By Mario PaezPublished 6 months ago 3 min read
CROW

The sun had not yet cleared the mountain when it began again.

Sam heard the crow. It was perched on the post out by the well. Same as yesterday. Same as the day before that. It was black and ugly and silent when it looked at him, and loud when it turned away. Always cawing. Never gone.

He poured coffee into the tin mug and drank it hot. It scalded his throat. He didn’t mind. The air was cold and the stove had gone out sometime during the night. He didn’t bother with the fire. Not today.

They had buried Eliza yesterday. Three men from the town came up with the box. It was a pine box and she looked like she was sleeping in it, only her eyes were sewn shut and her lips were dry. He could not bring himself to look long.

They said it was fever. Maybe it was. But it started when the crow came.

It had shown up the same day the dog died. The dog was old, half-blind, and didn’t bark much. But it did bark that day. Barked and barked at the fencepost where the crow sat. Then it dropped dead before noon, no sound, no cry.

Then the chickens. Three gone in one night. No blood. No feathers. Just gone.

Eliza said it was nothing. "Crows are just birds," she said. “Don’t let your head make ghosts.” But he saw her praying more at night. He saw the beads in her hand, and her lips moving in the dark.

The crow never left the post. It did not fly. It did not eat. It cawed and stared and cawed again.

On the third night, Eliza woke screaming. She clawed at her neck and said something was choking her. Her skin turned red and her eyes bulged like something had pulled tight on her windpipe. She went still before he could light the lamp.

The doctor said stroke. He did not look at the marks on her throat.

Now it was Sam and the crow.

He took the rifle from above the door. The wood was cold. He checked the chamber. One round.

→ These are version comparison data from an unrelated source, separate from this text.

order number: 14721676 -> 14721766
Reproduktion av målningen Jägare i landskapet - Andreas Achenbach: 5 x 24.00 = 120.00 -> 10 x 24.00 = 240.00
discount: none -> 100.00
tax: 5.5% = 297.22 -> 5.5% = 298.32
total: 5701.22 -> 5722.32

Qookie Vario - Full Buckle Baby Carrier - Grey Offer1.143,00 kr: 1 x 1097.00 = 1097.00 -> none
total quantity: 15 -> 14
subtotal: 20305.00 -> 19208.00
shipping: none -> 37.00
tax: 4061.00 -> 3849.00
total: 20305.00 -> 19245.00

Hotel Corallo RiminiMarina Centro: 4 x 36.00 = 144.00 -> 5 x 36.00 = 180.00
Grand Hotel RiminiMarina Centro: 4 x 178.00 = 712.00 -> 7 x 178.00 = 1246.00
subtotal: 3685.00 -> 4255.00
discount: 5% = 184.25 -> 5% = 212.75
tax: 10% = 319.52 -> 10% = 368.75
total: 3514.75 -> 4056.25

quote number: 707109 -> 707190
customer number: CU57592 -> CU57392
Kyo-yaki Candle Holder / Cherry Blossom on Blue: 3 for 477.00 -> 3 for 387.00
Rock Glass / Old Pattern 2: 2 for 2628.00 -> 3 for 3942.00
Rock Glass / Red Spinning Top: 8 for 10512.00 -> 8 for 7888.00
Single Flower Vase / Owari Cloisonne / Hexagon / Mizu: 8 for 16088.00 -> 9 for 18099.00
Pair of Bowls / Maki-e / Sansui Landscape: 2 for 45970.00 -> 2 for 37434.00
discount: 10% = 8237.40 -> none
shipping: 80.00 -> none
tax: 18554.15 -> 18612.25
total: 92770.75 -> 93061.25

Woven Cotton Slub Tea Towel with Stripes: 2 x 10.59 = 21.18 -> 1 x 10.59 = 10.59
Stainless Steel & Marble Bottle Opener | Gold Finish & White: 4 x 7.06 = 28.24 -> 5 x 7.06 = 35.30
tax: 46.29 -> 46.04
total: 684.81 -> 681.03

He stepped outside. The crow cawed once.

There was frost on the ground, and the sky was pale like dirty milk. He walked slow toward the post. The crow did not move.

“You done here,” he said.

The crow turned its head.

He raised the rifle. It felt heavier than it should.

The crow opened its beak. But no sound came.

He pulled the trigger. The shot cracked sharp across the field.

The crow was gone.

Only the post remained. Empty. Silent.

He stood there for a time, the rifle still up. Then he lowered it.

He walked to the post. No feathers. No blood. He touched the wood. It was warm.

He turned to go back to the house and saw the second crow on the roof.

It was larger. Its feathers dull. It cawed and the sound made his teeth ache.

Another landed on the fence.

Another on the chimney.

Another on the windowsill.

They did not blink.

He turned the handle on the door and stepped inside. He shut it and latched it. The room was dark.

He sat in the chair. The coffee was cold now.

He heard them outside. Scratching. Tapping. Cawing low like men whispering bad things. Like they were waiting. The crow was never just a bird—it was a reckoning, and now death sat outside, scratching softly, waiting to be let in.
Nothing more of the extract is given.